Читаем Восхождение: Проза полностью

— Ты вот что, Лидка. Перепиши-ка раз пять-шесть эту бумагу, да покрасивше. Для каждого, значит, полка. И штоб без ошибок було, поняла?

Он ушел, а Лида взяла в руки листок, написанный уверенной сильной рукой, стала читать:

«АТАМАНУ ВОРОНЕЖСКИХ ПОВСТАНЦЕВ

ИВАНУ СЕРГЕЕВИЧУ КОЛЕСНИКОВУ.

С большой радостью я узнал о восстании воронежских крестьян. Твои успехи стали известны в Тамбовской губернии. Я восхищен.

Наше дело, наша борьба с комиссарами разворачивается широким махом по всей России. Нам, руководителям многочисленных повстанцев, надо стремиться к сближению наших армий. Хотел бы я иметь с тобой личное знакомство и дружбу. Я первый протягиваю тебе, Иван Сергеевич, руку и предлагаю держать со мной постоянную связь через бригаду Шамы (податель объяснит лично). С своей стороны я заверяю в полном моем расположении лично к тебе и к твоим храбрым бойцам. В знак готовности к дружбе обещаю в случае нужды оказать поддержку. Жду письма, желаю счастья.

Александр АНТОНОВ,командир Тамбовской и Саратовской повстанческих армий».

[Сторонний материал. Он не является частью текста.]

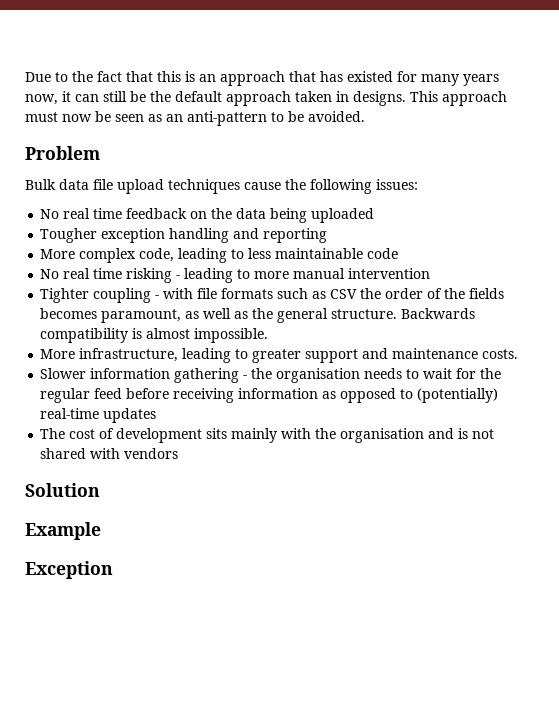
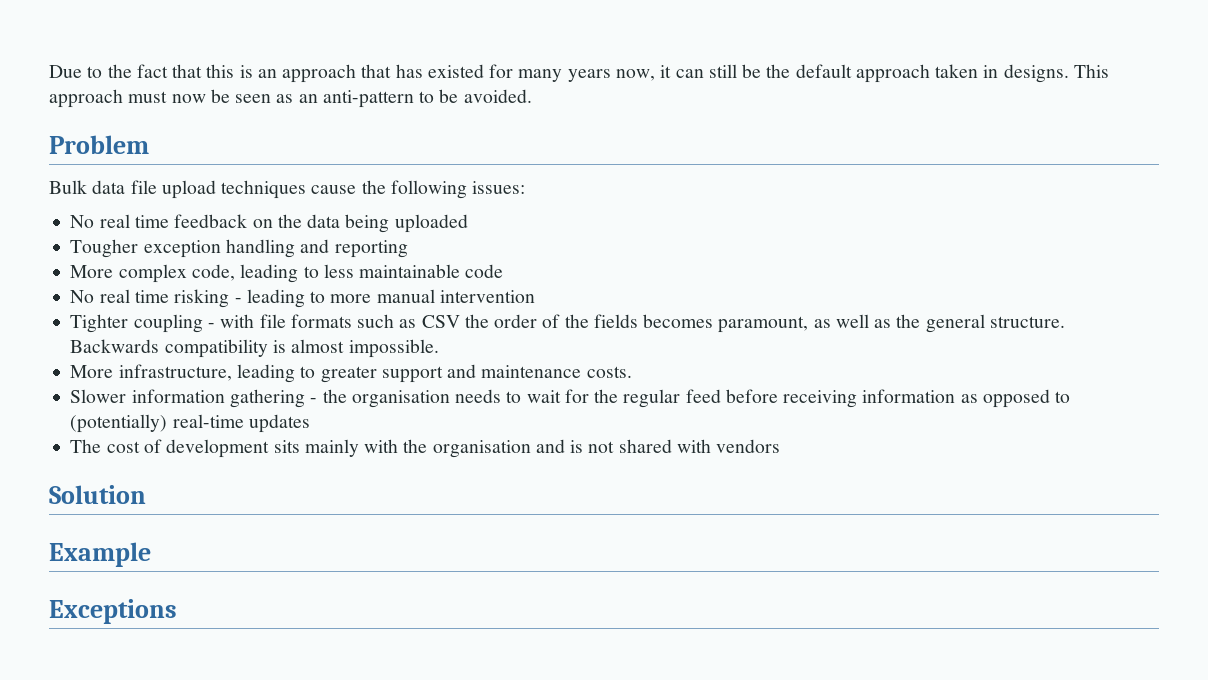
- Exception
+ Exceptions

Вот оно что-о… Вот, значит, почему радовался Колесников, вот отчего улыбался ей…

ГЛАВА ДЕСЯТАЯ

Богдан Пархатый, командир Новокалитвянского полка, тысячной почти банды, ехал со своей свитой и «эсеркой» Вереникиной, женой погибшего от рук чекистов белогвардейского офицера, на свадьбу Колесникова. Самое интересное в этой предстоящей свадьбе было то, что ни сам «жених», ни его «невеста», пленница Соболева, не знали об этом. Идею о свадьбе подал Митрофан Безручко, — этот на всякие выдумки горазд. Его охотно поддержали: по случаю разгрома красных отрядов было уже немало выпито самогонки и всякой другой дряни, в штабе наскучило орать здравицы в честь атамана и высокопоставленных предводителей, требовалось нечто новое. Тут-то и вылез со своей идеей Безручко — женить надо атамана по всем правилам! С Соболевой он жил, все это знали, хотя особо и не афишировал.

Свадьба так свадьба — есть повод лишний раз выпить. Боев пока не предвиделось: красные собирали какие-то свои разбитые остатки, тужились, воззваниями слободы и хутора завалили — мол, переходите на нашу сторону, вас обманули, простим и все такое прочее. Листки эти, разбросанные с аэроплана, тщательно собирались и сжигались — ни к чему народ смущать. В воззваниях, ясное дело, обман и хитрость, к стенке все равно чека поставит, так что выбирать не из чего…

Пархатый — сутулый, с близко посаженными, сплющенными какой-то гнилой болезнью глазами (и чем только не лечился: мыл глаза настоем табака, телячьей мочой при полной луне, отваром дубовых листьев, а все одно — мокнут) — сидел спиной к крупам лошадей, прятал хмурое черноусое лицо в воротник добротного, отбитого у гороховской милиции полушубка. Еще в засаде, на лесной дороге по-над Доном, по которой небольшой милицейский отряд возвращался, скорее всего, из Ольховатки, Богдан выбрал себе именно этот полушубок — милиционер был его роста и комплекции. Пархатый сказал своим, чтоб не стреляли в того вон, рыжего, сам его прикончит. Целился милиционеру в голову, боясь продырявить полушубок, но не попал. Милиционер, спрыгнув с саней, залег за кустом, отстреливался, и пришлось прошить его из ручного пулемета. Дырок в полушубке оказалось шесть, жалко было, но ничего, залатали, носить можно.